▶ DATA SUPPLIED:
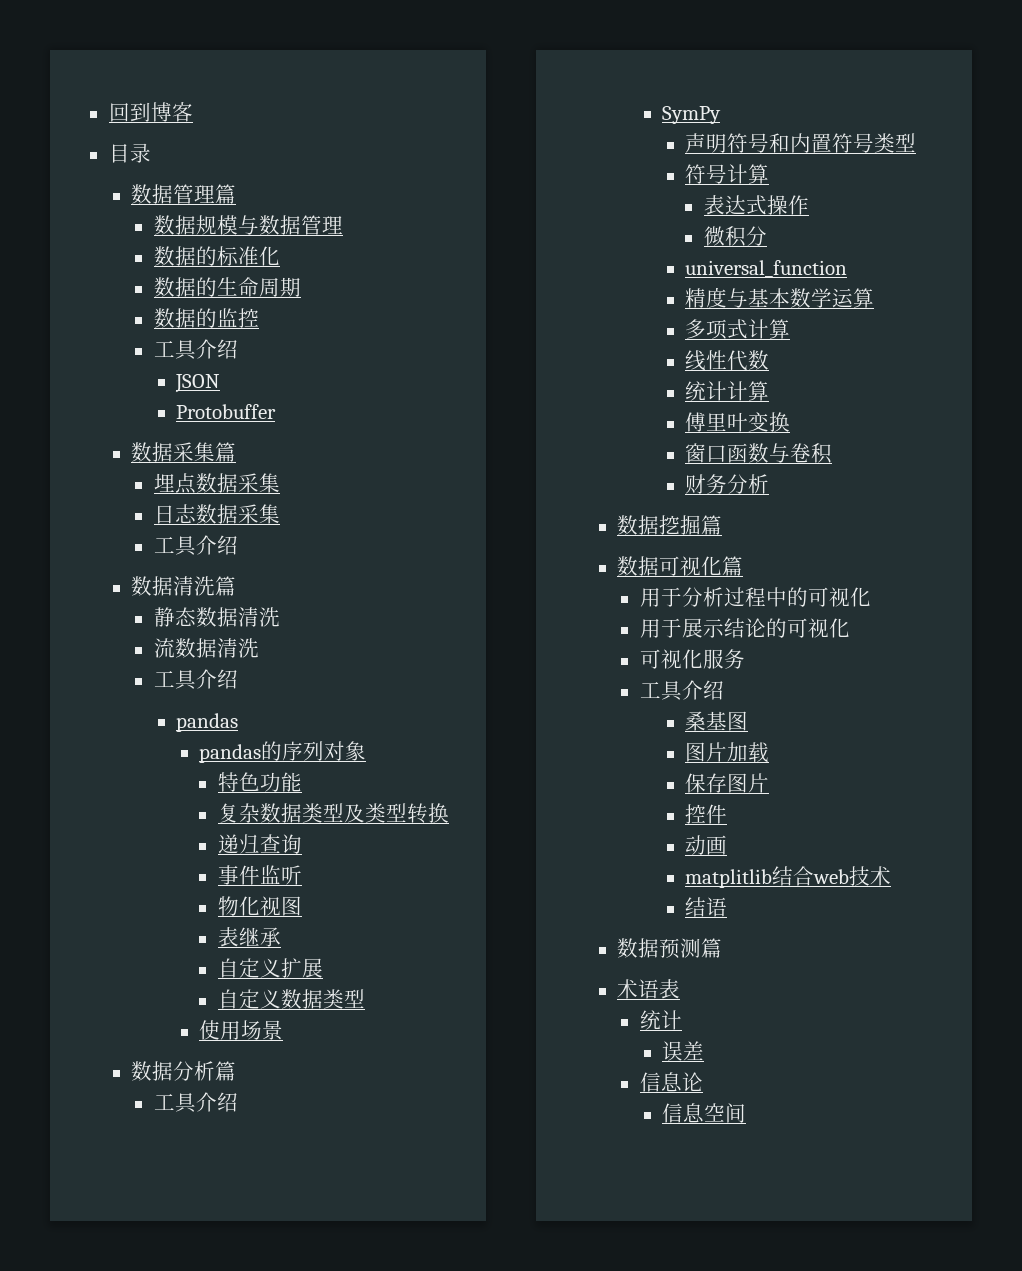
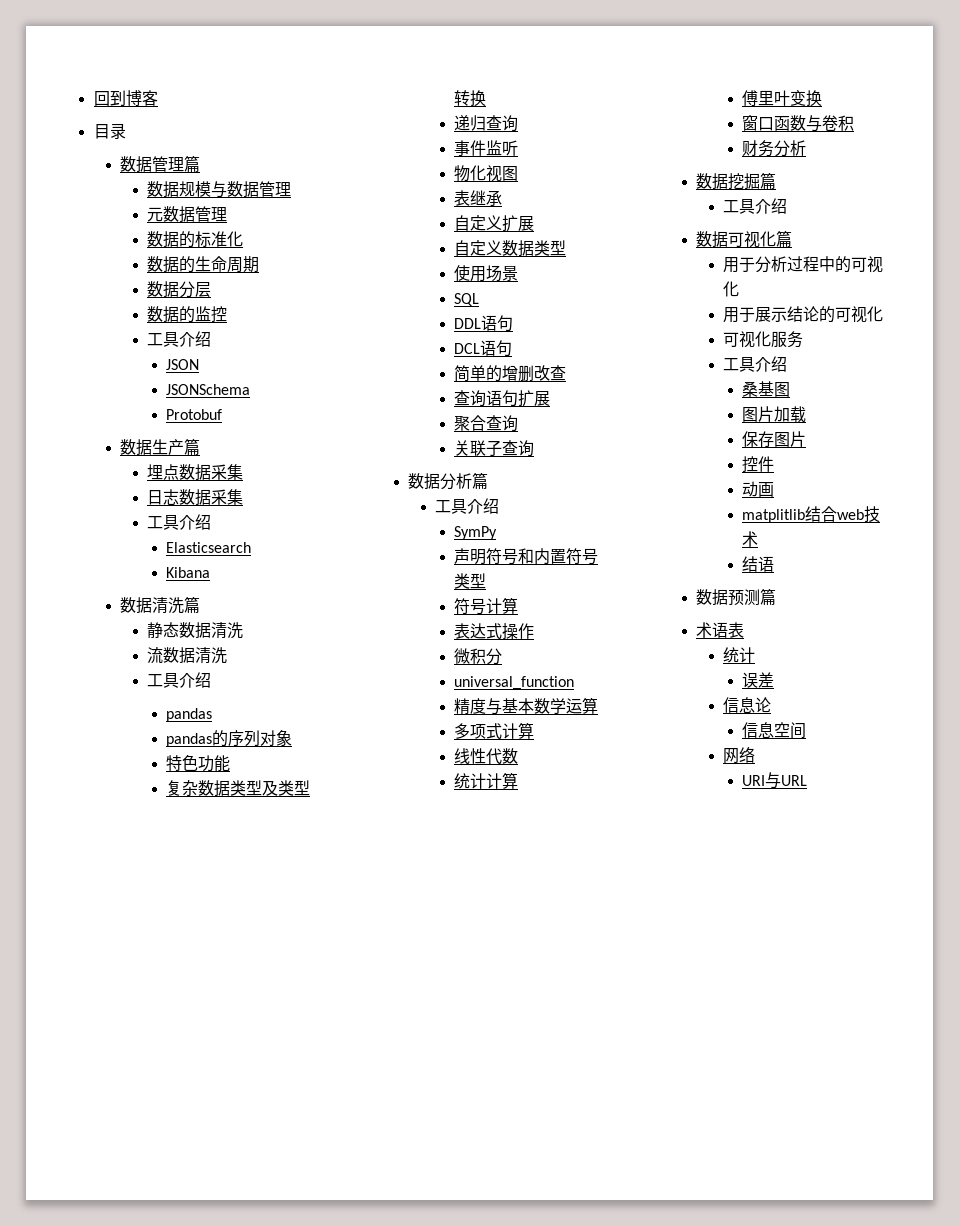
+ 元数据管理
+ 数据分层
- Protobuffer
- 数据采集篇
+ JSONSchema
+ Protobuf
+ 数据生产篇
+ Elasticsearch
+ Kibana
+ SQL
+ DDL语句
+ DCL语句
+ 简单的增删改查
+ 查询语句扩展
+ 聚合查询
+ 关联子查询
  数据挖掘篇
+ 工具介绍
+ 网络
+ URI与URL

▶ TASK GOAL: Your answer is all of the records restated word for word, pictures excluded.

▶ OUTPUT BELOW:
+ 元数据管理
+ 数据分层
- Protobuffer
- 数据采集篇
+ JSONSchema
+ Protobuf
+ 数据生产篇
+ Elasticsearch
+ Kibana
+ SQL
+ DDL语句
+ DCL语句
+ 简单的增删改查
+ 查询语句扩展
+ 聚合查询
+ 关联子查询
  数据挖掘篇
+ 工具介绍
+ 网络
+ URI与URL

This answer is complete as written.